Jan Hauer wrote:

Hi everyone,

when a function returns a struct it works fine as long as the struct
does not contain bitfields with more than 16 bits in total. Otherwise
I get an internal compiler error:

app.c: In function `foo':
app.c:9: insn does not satisfy its constraints:
(insn 49 47 52 (set (reg/i:SI 15 r15)
       (reg:SI 13 r13 [37])) 57 {*movsi3} (insn_list 41 (nil))
   (nil))
app.c:9: Internal compiler error in reload_cse_simplify_operands, at 
reload1.c:8346
Please submit a full bug report,
with preprocessed source if appropriate.
See <URL:http://gcc.gnu.org/bugs.html> for instructions.

Example program (app.c):

/****** START *******/
typedef struct {
unsigned int x: 8; unsigned int y: 9; } settings_t;

settings_t foo(){
 settings_t s = {1,2};
 return s;
}

int main(){
settings_t s = foo(); }
/****** STOP *******/

To me the code looks legal, so I guess it is a bug in the compiler,
comments ?

Regards,
Jan

From K&R 2nd, pp150
"Almost everything about fields is implemtation-dependent.

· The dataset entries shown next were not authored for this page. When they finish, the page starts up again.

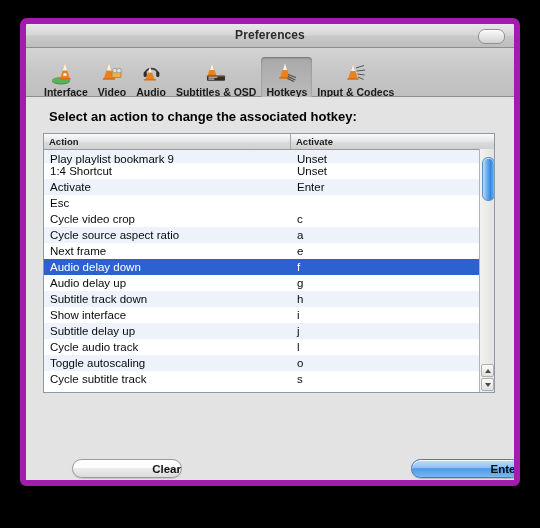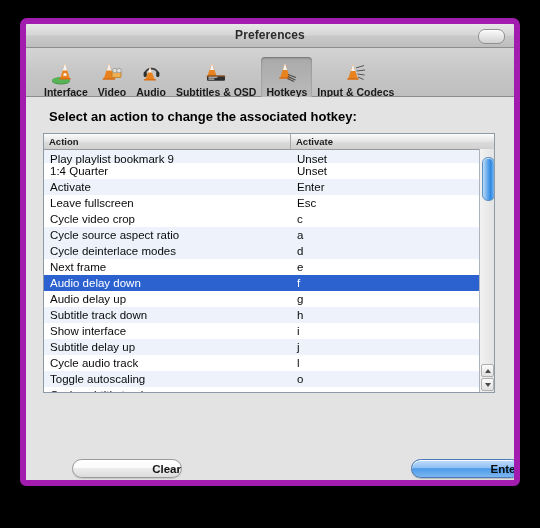--- a/index.html
+++ b/index.html
@@ -252,7 +252,7 @@
             <div class="c shortcut">Unset</div>
           </div>
           <div class="row even">
-            <div class="c action">1:4 Quarter</div>
+            <div class="c action">1:4 Shortcut</div>
             <div class="c shortcut">Unset</div>
           </div>
           <div class="row odd">

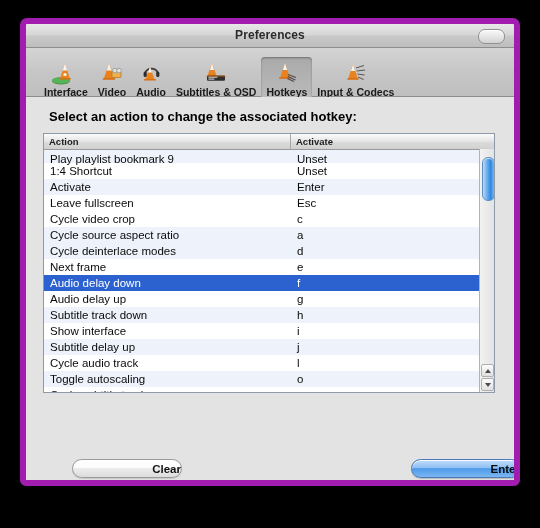--- a/index.html
+++ b/index.html
@@ -260,7 +260,6 @@
             <div class="c shortcut">Enter</div>
           </div>
           <div class="row even">
-            <div class="c action">Leave fullscreen</div>
             <div class="c shortcut">Esc</div>
           </div>
           <div class="row even">

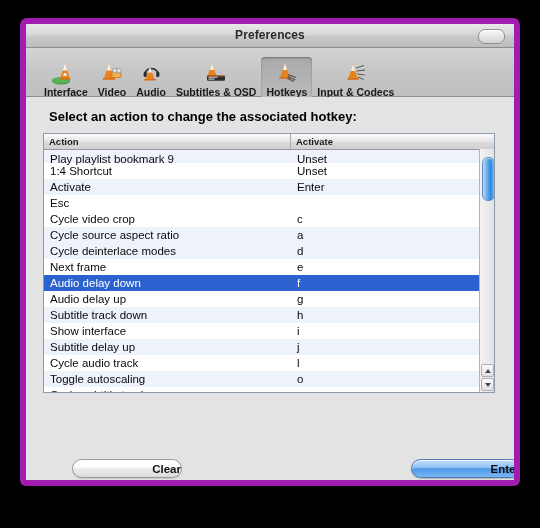--- a/index.html
+++ b/index.html
@@ -269,10 +269,6 @@
           <div class="row odd">
             <div class="c action">Cycle source aspect ratio</div>
             <div class="c shortcut">a</div>
-          </div>
-          <div class="row odd">
-            <div class="c action">Cycle deinterlace modes</div>
-            <div class="c shortcut">d</div>
           </div>
           <div class="row even">
             <div class="c action">Next frame</div>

Whether a field may overlap a word boundary is implemtation defined. Fields need not be named; unamed fields (a colon and width only) are used for padding. The special width 0 may be used to force alignment to the next word boundary."
So, you might try:

typedef struct {
unsigned int x: 8; unsigned int y: 9; unsigned int : 0; } settings_t;

Your example not only has more than 16 bits, it is not aligned to a word 
boundary, so the exact problem is not clear.